Separate Chaining: The Collision Strategy Behind Every Hash Map

Two keys hash to the same bucket. Your hash table has a problem. What it does next determines whether you understand hash maps or just use them.

Separate chaining is the answer most production hash maps give. Java's HashMap uses it. Go's map uses it. Once you understand it, you understand why hash maps are O(1) on average and O(n) in the worst case, and why those two facts coexist without contradiction. Which, by the way, is exactly the trap your interviewer is setting when they ask "so is HashMap lookup always O(1)?"

The Problem: Two Keys, One Slot

A hash table maps keys to array indices using a hash function. You hash "alice", get index 3, store the value there. Fast. Predictable.

But hashing is many-to-one. There are more possible keys than there are array slots. Two different keys can produce the same index. "alice" and "bob" might both hash to 3. That's a collision, and every hash table needs a collision resolution strategy.

There are two major approaches: separate chaining and open addressing (where you probe through the array for an empty slot). This post is about chaining. Open addressing is its own rabbit hole.

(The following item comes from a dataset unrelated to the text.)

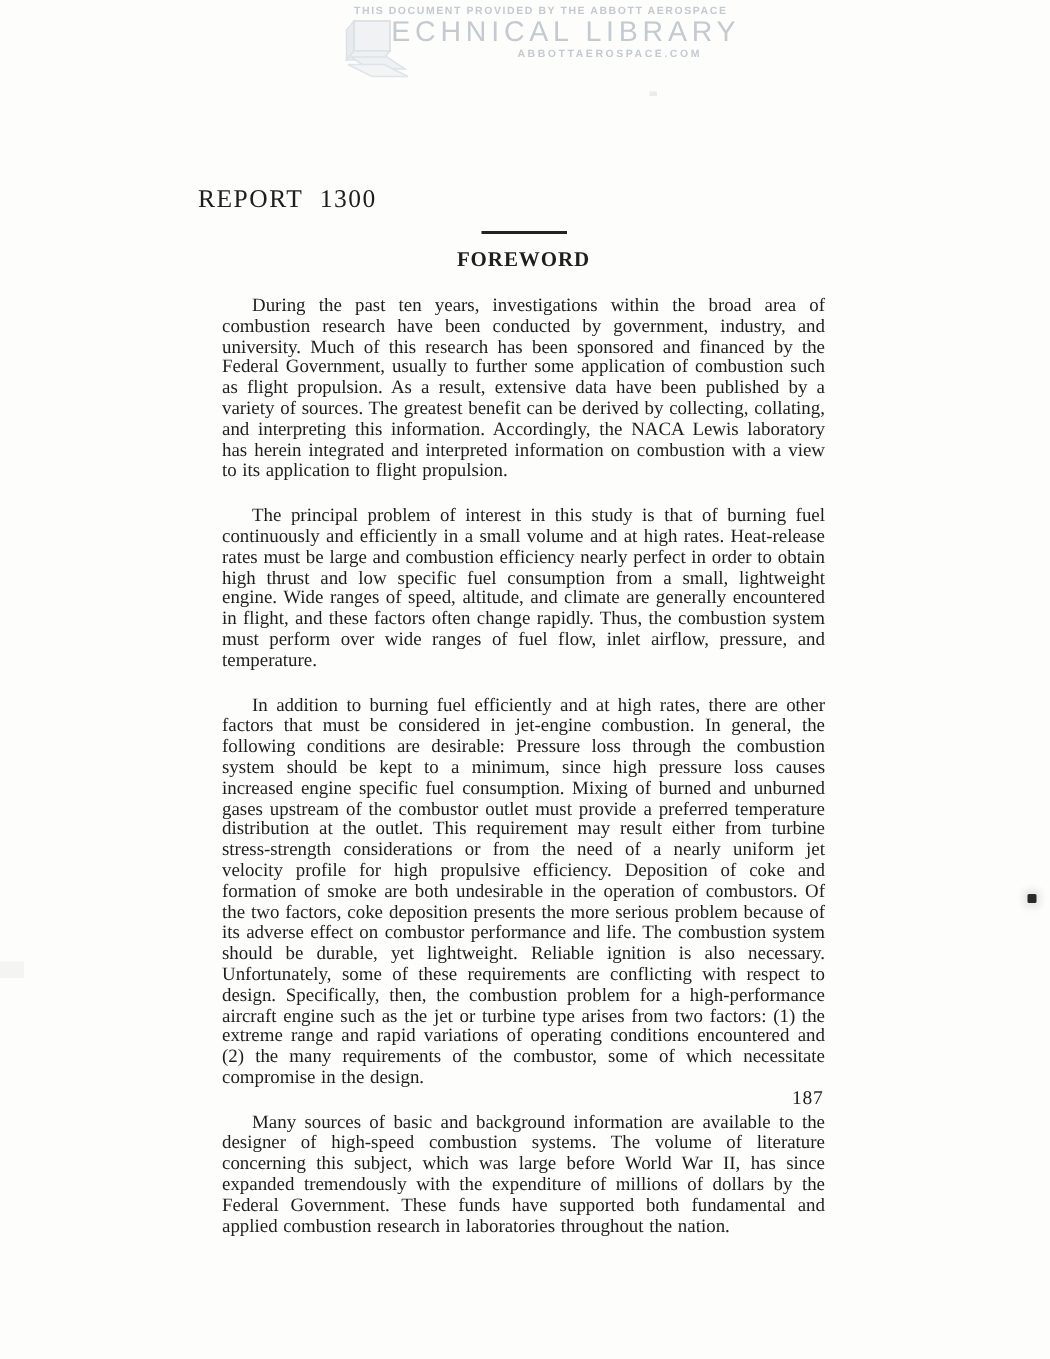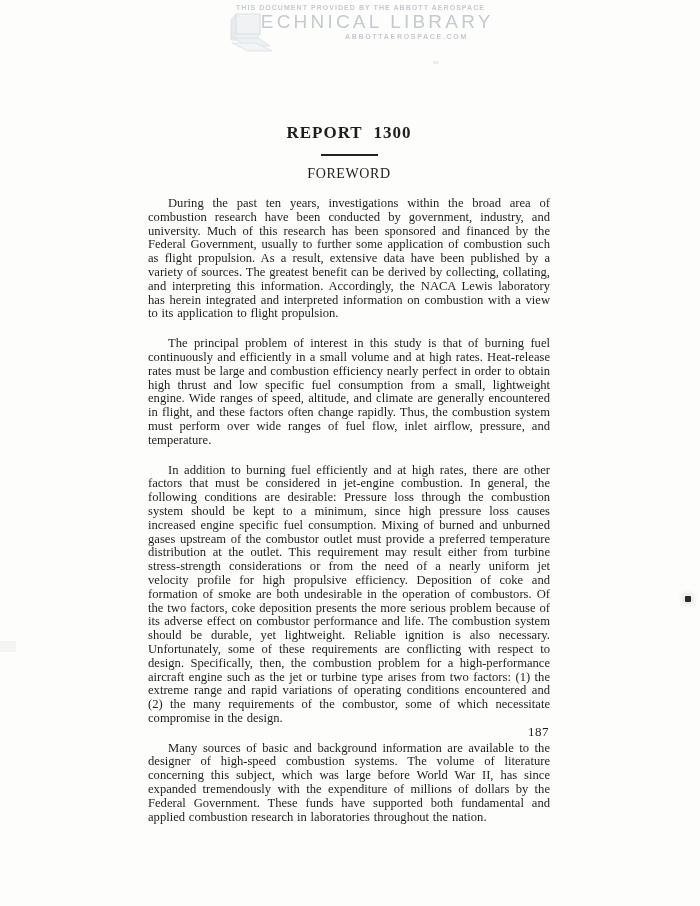"REPORT 1300" .report-title { font-weight: bold -> normal; text-align: center -> left }
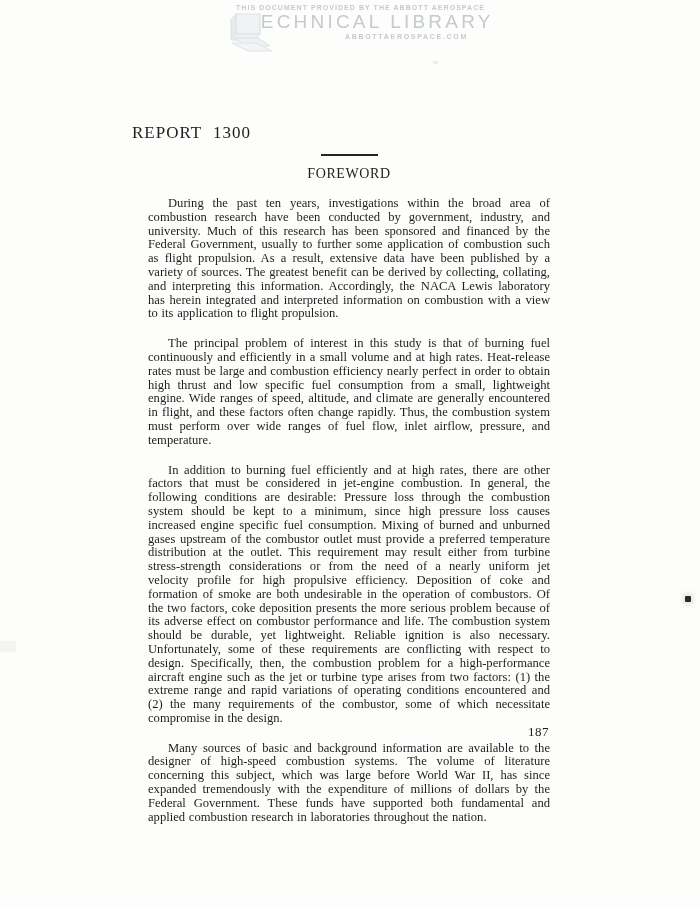"FOREWORD" .section-title { font-weight: normal -> bold }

The Fix: Each Bucket Holds a List

In separate chaining, each bucket doesn't hold a single key-value pair. It holds the head of a linked list. When two keys hash to the same bucket, you stick the second one in a new list node and chain it off the first. Third collision? Another node. Keep going.

The array slots don't hold values. They hold pointers to lists.

Lookup: hash the key, go to that bucket, walk the chain until you find the key or hit the end. Insert: hash, go to bucket, prepend a new node. Delete: same walk, then remove the node and relink.

A node in the chain holds the key, the value, and a pointer to the next node:

class Node:
    def __init__(self, key, value):
        self.key = key
        self.value = value
        self.next = None

In Java's HashMap source, the entry looks like this:

static class Node<K,V> implements Map.Entry<K,V> {
    final int hash;  // cached so rehashing doesn't recompute it
    final K key;
    V value;
    Node<K,V> next;
}

The hash field is a small optimization: during rehashing, Java reuses the precomputed hash instead of calling hashCode() again on every single key.

Walk Through a Collision

Say you have 5 buckets (indices 0 through 4) and a hash function that sums ASCII values and takes mod 5.

Insert four words: "cat", "act", "dog", "god".

"cat": C(67) + A(65) + T(84) = 216. 216 % 5 = 1. Bucket 1: [cat]
"act": A(65) + C(67) + T(84) = 216. 216 % 5 = 1. Collision. Bucket 1: [act → cat]
"dog": D(68) + O(79) + G(71) = 218. 218 % 5 = 3. Bucket 3: [dog]
"god": G(71) + O(79) + D(68) = 218. 218 % 5 = 3. Collision. Bucket 3: [god → dog]

The table looks like this:

Index 0: null
Index 1: act → cat → null
Index 2: null
Index 3: god → dog → null
Index 4: null

Separate chaining diagram: 5 buckets with linked list chains showing cat/act colliding at index 1 and god/dog colliding at index 3

Yes, "cat" and "act" hash identically. So do "dog" and "god". This hash function is terrible for words because anagrams always collide (they have the same letters, so they have the same ASCII sum). A real hash function (polynomial rolling hash, MurmurHash, SipHash) spreads keys uniformly regardless of the key structure. The point of the example is to show the chaining mechanics, not to sell you on ASCII summation.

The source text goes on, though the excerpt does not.